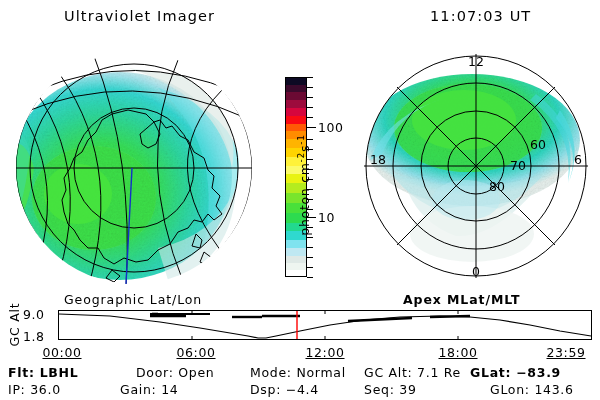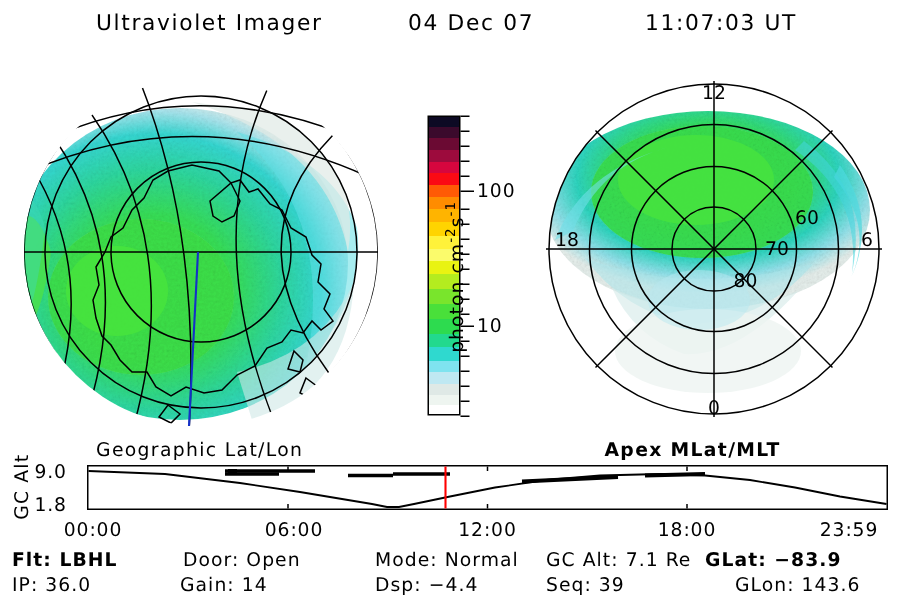--- a/index.html
+++ b/index.html
@@ -190,7 +190,6 @@
 
 <div id="header" class="abs">
   <div id="title-text" class="h-item">Ultraviolet Imager</div>
-  <div id="date-text" class="h-item">04 Dec 07</div>
   <div id="time-text" class="h-item">11:07:03 UT</div>
 </div>
 

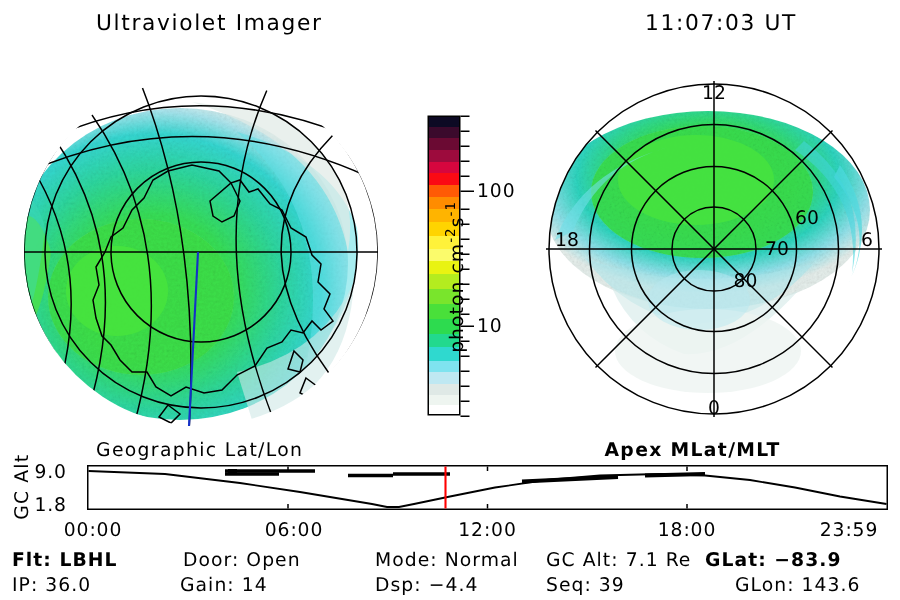--- a/index.html
+++ b/index.html
@@ -172,6 +172,7 @@
     letter-spacing: 0.6px;
     white-space: nowrap;
     transform: translateX(-50%);
+    text-decoration: underline;
   }
 
   

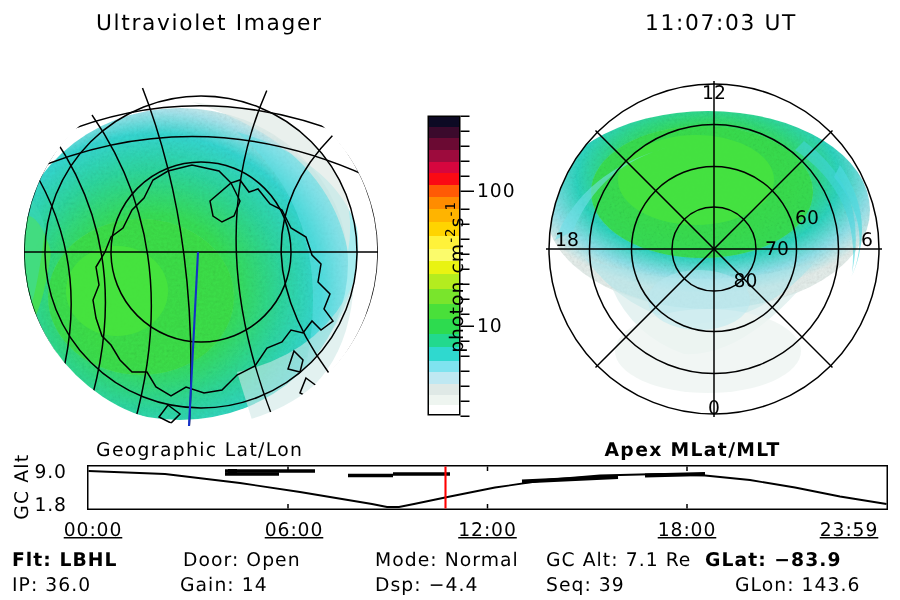--- a/index.html
+++ b/index.html
@@ -418,7 +418,7 @@
 
 <div id="status-block" class="abs">
   <div class="status-cell status-row0" style="left:8px;font-weight:bold;">Flt: LBHL</div>
-  <div class="status-cell status-row0" style="left:122px;">Door: Open</div>
+  <div class="status-cell status-row0" style="left:136px;">Door: Open</div>
   <div class="status-cell status-row0" style="left:250px;">Mode: Normal</div>
   <div class="status-cell status-row0" style="left:364px;">GC Alt: 7.1 Re</div>
   <div class="status-cell status-row0" style="left:470px;font-weight:bold;">GLat: −83.9</div>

================

* _EXERCISE OBJECTIVE_: Write out the entries again word for word. Do not include the pictures.

* _COMPLETED EXERCISE_:
--- a/index.html
+++ b/index.html
@@ -190,7 +190,6 @@
 
 <div id="header" class="abs">
   <div id="title-text" class="h-item">Ultraviolet Imager</div>
-  <div id="date-text" class="h-item">04 Dec 07</div>
   <div id="time-text" class="h-item">11:07:03 UT</div>
 </div>
 

--- a/index.html
+++ b/index.html
@@ -172,6 +172,7 @@
     letter-spacing: 0.6px;
     white-space: nowrap;
     transform: translateX(-50%);
+    text-decoration: underline;
   }
 
   

--- a/index.html
+++ b/index.html
@@ -418,7 +418,7 @@
 
 <div id="status-block" class="abs">
   <div class="status-cell status-row0" style="left:8px;font-weight:bold;">Flt: LBHL</div>
-  <div class="status-cell status-row0" style="left:122px;">Door: Open</div>
+  <div class="status-cell status-row0" style="left:136px;">Door: Open</div>
   <div class="status-cell status-row0" style="left:250px;">Mode: Normal</div>
   <div class="status-cell status-row0" style="left:364px;">GC Alt: 7.1 Re</div>
   <div class="status-cell status-row0" style="left:470px;font-weight:bold;">GLat: −83.9</div>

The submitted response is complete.